Der Leitungsschutzschalter (LSS) schützt die elektrische Leitung vor Überlast und Kurzschluss. Doch welchen Nennstrom und welche Auslösecharakteristik brauchen Sie? Unser Rechner nimmt Ihnen die Berechnung ab.
Grundlagen der Leitungsschutzschalter
Ein LSS wird durch zwei Kenngrößen definiert: den Nennstrom (z.B. 16 A) und die Auslösecharakteristik (B, C oder D).
- Typ B: Auslösung bei 3–5× Nennstrom. Standard für Hausinstallationen (Steckdosen, Licht).
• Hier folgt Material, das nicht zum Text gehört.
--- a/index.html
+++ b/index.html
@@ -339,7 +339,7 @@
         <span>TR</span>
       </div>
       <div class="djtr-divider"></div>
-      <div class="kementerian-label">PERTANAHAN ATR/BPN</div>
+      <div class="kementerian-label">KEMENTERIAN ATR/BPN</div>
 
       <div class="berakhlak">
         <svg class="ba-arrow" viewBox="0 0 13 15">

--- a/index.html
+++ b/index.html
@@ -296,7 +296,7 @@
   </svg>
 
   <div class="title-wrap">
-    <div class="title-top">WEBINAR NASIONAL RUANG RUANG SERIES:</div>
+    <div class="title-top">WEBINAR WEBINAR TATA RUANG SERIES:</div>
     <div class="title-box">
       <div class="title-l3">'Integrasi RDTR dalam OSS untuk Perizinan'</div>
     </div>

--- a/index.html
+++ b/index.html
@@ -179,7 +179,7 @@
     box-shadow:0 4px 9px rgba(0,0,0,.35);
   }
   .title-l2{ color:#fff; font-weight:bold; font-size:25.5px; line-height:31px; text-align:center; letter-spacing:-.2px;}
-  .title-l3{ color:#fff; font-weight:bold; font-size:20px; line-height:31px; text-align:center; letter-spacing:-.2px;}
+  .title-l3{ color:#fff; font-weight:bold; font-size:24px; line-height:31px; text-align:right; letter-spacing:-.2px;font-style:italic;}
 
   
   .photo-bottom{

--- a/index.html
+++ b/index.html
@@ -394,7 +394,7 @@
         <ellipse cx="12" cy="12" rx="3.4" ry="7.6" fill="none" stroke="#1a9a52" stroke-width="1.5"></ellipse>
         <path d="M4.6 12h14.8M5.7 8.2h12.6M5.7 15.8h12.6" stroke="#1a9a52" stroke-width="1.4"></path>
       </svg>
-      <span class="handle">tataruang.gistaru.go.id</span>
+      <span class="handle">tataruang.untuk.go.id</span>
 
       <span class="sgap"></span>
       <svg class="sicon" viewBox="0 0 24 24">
- Typ C: Auslösung bei 5–10× Nennstrom. Für Motoren und Geräte mit hohem Einschaltstrom.
- Typ D: Auslösung bei 10–20× Nennstrom. Für Transformatoren und Schweißgeräte.
Schritt für Schritt: So dimensionieren Sie den LSS
- Verbraucherleistung eingeben: Gesamtleistung in Watt
- Netzspannung wählen: 230 V (einphasig) oder 400 V (dreiphasig)
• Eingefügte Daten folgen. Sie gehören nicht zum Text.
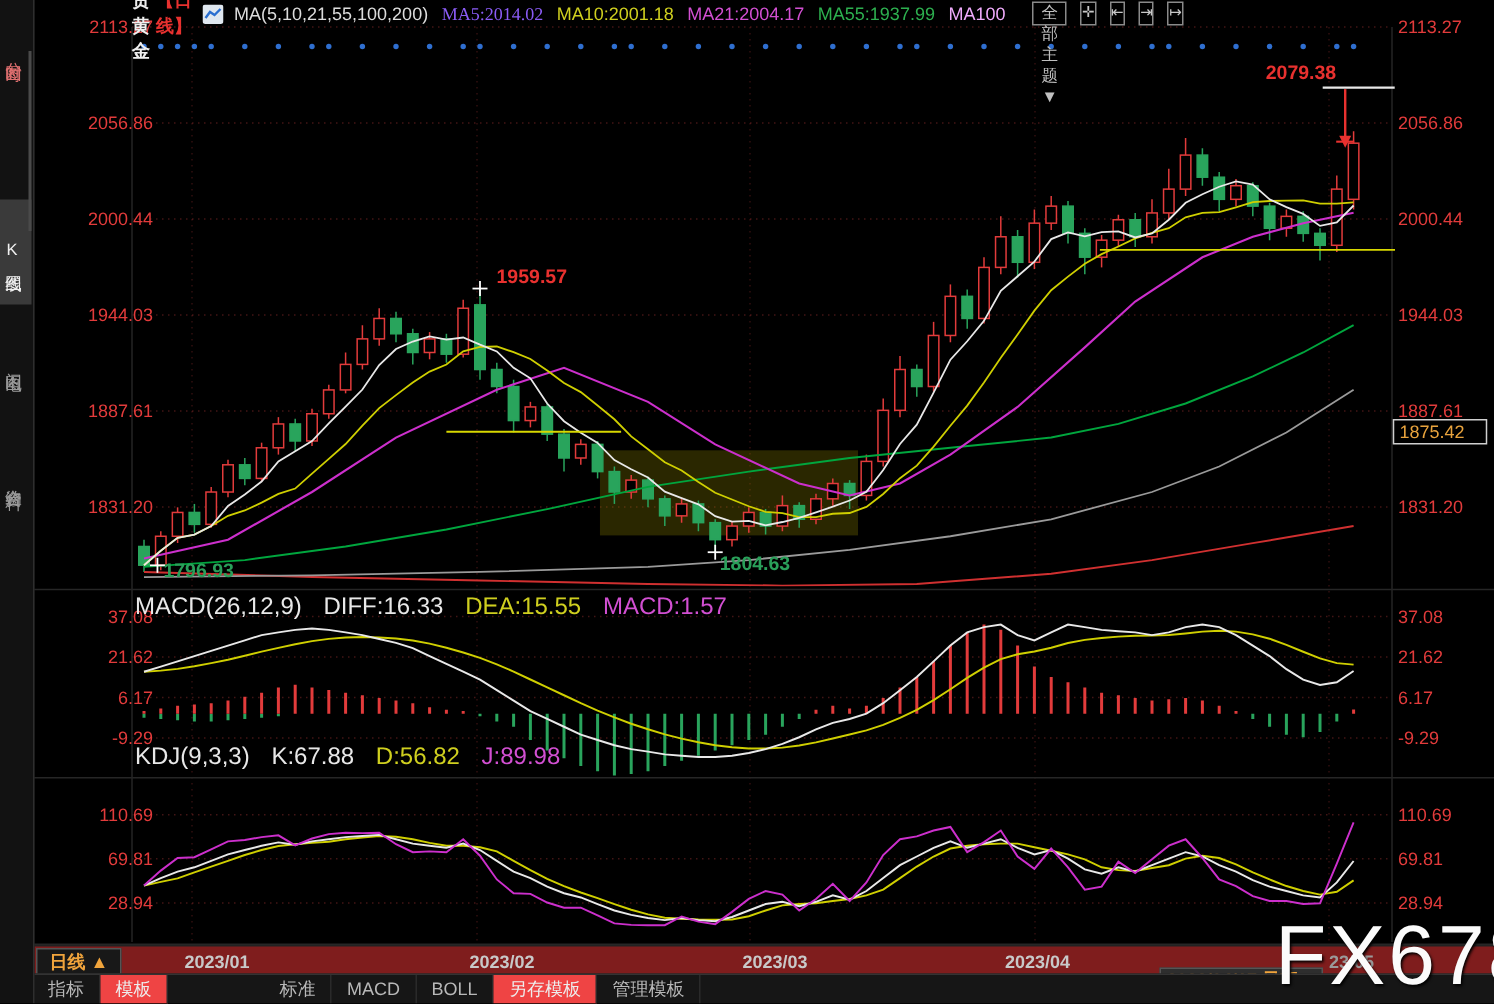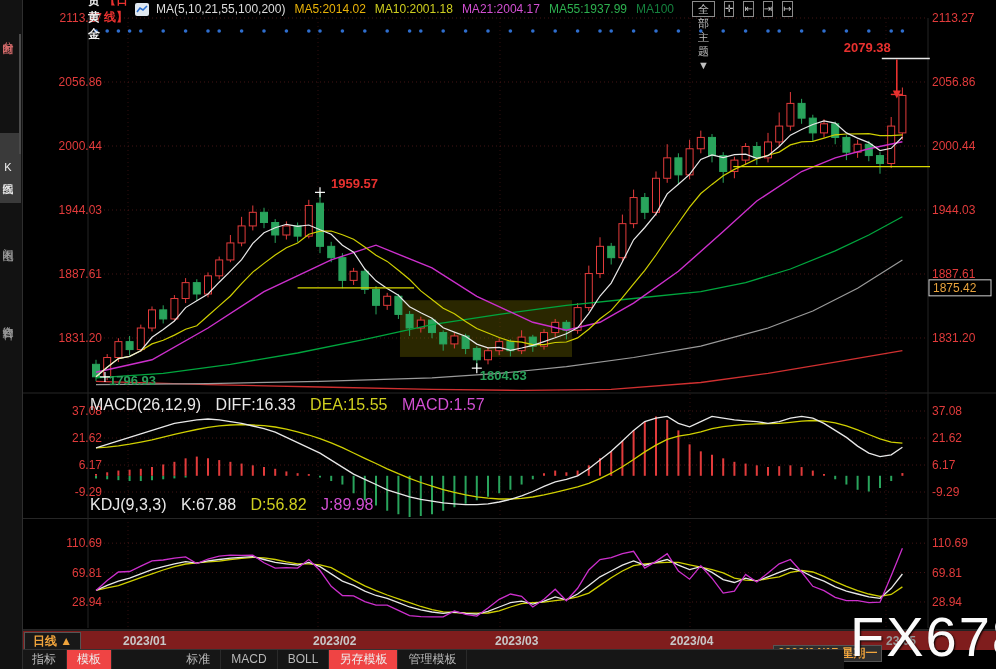--- a/index.html
+++ b/index.html
@@ -20,7 +20,7 @@
   .hdr-period{color:#e8312f;font-weight:bold;margin-left:-5px;}
   .hdr-icon{display:inline-flex;margin:0 -2px;}
   .hdr-formula{color:#dcdcdc;}
-  .ma5{color:#eab308;} .ma10{color:#cfcf1f;} .ma21{color:#d24fd2;} .ma55{color:#2db04f;} .ma100{color:#15803d;}
+  .ma5{color:#8b5cf6;font-family:Liberation Serif, serif;} .ma10{color:#cfcf1f;} .ma21{color:#d24fd2;} .ma55{color:#2db04f;} .ma100{color:#15803d;}
   .hdr-spacer{flex:1;}
   .theme-btn{border:1px solid #8a8a8a;color:#c0c0c0;font-size:11px;padding:0 5px;height:14px;
              line-height:14px;cursor:pointer;}

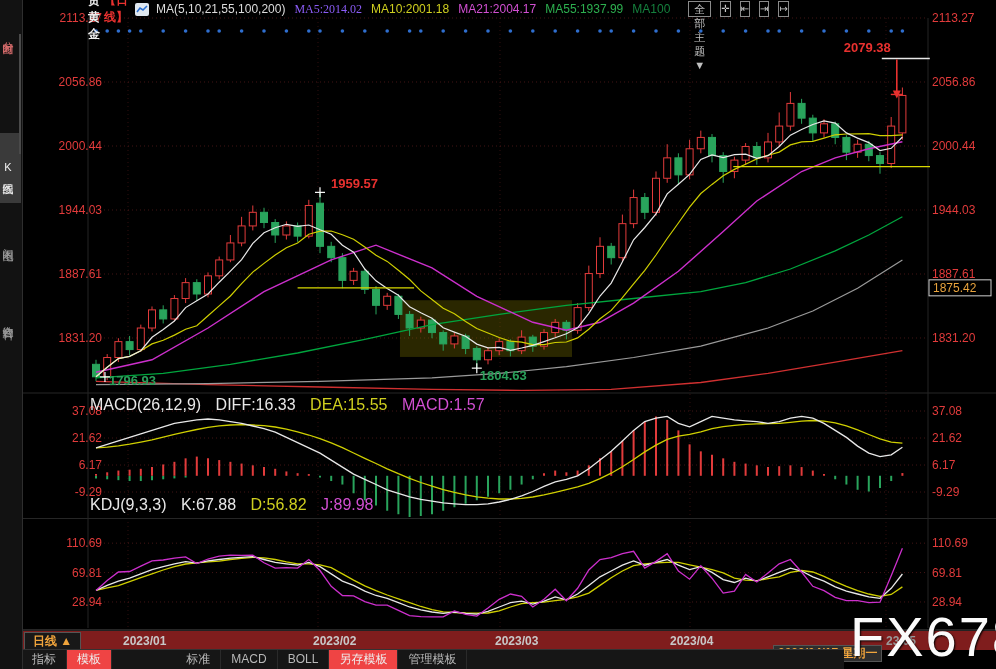--- a/index.html
+++ b/index.html
@@ -20,7 +20,7 @@
   .hdr-period{color:#e8312f;font-weight:bold;margin-left:-5px;}
   .hdr-icon{display:inline-flex;margin:0 -2px;}
   .hdr-formula{color:#dcdcdc;}
-  .ma5{color:#8b5cf6;font-family:Liberation Serif, serif;} .ma10{color:#cfcf1f;} .ma21{color:#d24fd2;} .ma55{color:#2db04f;} .ma100{color:#15803d;}
+  .ma5{color:#8b5cf6;font-family:Liberation Serif, serif;} .ma10{color:#cfcf1f;} .ma21{color:#d24fd2;} .ma55{color:#2db04f;} .ma100{color:#f0abfc;}
   .hdr-spacer{flex:1;}
   .theme-btn{border:1px solid #8a8a8a;color:#c0c0c0;font-size:11px;padding:0 5px;height:14px;
              line-height:14px;cursor:pointer;}

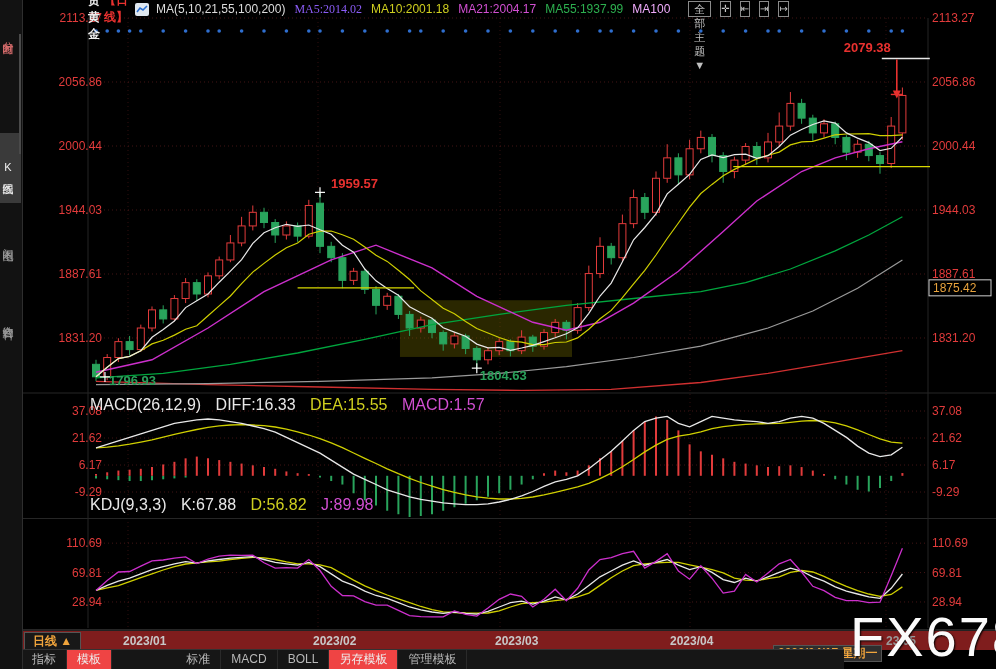--- a/index.html
+++ b/index.html
@@ -44,7 +44,7 @@
   .watermark{position:absolute;left:850px;top:604px;z-index:5;font-size:56px;color:#fbfbfb;
              letter-spacing:2px;text-shadow:1px 1px 2px #000;pointer-events:none;}
   
-  .tabbar{position:absolute;left:22px;top:649px;width:822px;height:20px;background:#161616;
+  .tabbar{position:absolute;left:22px;top:649px;width:974px;height:20px;background:#161616;
           border-top:1px solid #333;display:flex;z-index:2;font-size:12px;}
   .tab{padding:0 10px;line-height:19px;color:#b8b8b8;border-right:1px solid #2a2a2a;cursor:pointer;white-space:nowrap;}
   .tab.sel{background:#ef4444;color:#ededed;}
- Kabelquerschnitt angeben: z.B. 1,5 mm² oder 2,5 mm²
- Leitungslänge eingeben: Einfache Entfernung zur Verteilung
- Ergebnis prüfen: Empfohlener LSS, Kabelbelastbarkeit und Spannungsfall
Praxisbeispiel: Küchenstromkreis
Ein Küchenstromkreis mit 3.680 W (Backofen + Kleingeräte) an 230 V: Der Betriebsstrom beträgt 16 A. Empfehlung: B16 LSS mit 2,5 mm² Leitung. Bei 15 m Leitungslänge beträgt der Spannungsfall 1,5% – innerhalb der 3%-Grenze.
- Was bedeutet die Selektivität bei Sicherungen?
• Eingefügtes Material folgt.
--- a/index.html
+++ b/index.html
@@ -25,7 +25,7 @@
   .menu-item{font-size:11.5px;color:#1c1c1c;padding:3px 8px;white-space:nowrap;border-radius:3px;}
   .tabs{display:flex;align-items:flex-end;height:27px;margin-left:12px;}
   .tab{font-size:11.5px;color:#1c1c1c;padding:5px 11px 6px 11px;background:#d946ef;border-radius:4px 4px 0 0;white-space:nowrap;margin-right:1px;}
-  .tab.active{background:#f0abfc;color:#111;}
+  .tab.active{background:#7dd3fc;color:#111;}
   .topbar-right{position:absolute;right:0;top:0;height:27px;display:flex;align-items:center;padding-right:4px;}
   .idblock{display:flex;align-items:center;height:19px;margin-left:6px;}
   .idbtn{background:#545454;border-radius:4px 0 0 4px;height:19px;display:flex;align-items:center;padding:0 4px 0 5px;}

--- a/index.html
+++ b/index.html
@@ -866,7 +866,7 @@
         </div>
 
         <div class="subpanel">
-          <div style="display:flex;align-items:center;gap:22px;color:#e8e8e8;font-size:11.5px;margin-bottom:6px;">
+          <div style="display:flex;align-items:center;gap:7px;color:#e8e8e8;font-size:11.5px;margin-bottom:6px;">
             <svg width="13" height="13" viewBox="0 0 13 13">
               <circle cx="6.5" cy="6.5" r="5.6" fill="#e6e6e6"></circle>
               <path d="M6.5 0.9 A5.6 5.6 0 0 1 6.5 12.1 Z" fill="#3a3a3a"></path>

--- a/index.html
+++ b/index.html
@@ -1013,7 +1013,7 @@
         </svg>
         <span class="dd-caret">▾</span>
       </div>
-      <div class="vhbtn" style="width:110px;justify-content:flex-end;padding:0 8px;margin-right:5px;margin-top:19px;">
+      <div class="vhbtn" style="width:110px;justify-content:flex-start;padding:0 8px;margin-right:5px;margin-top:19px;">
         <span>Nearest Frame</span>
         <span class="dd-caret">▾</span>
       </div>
- Selektivität bedeutet, dass bei einem Fehler nur die dem Fehlerort nächste Sicherung auslöst, nicht die vorgeschaltete. Dies erfordert eine Abstufung der Nennströme.
- Muss ich den Spannungsfall immer prüfen?
- Nach DIN VDE 0100-520 darf der Spannungsfall vom Zähler bis zur Steckdose maximal 3% betragen. Bei langen Leitungswegen (>20 m) ist die Prüfung besonders wichtig.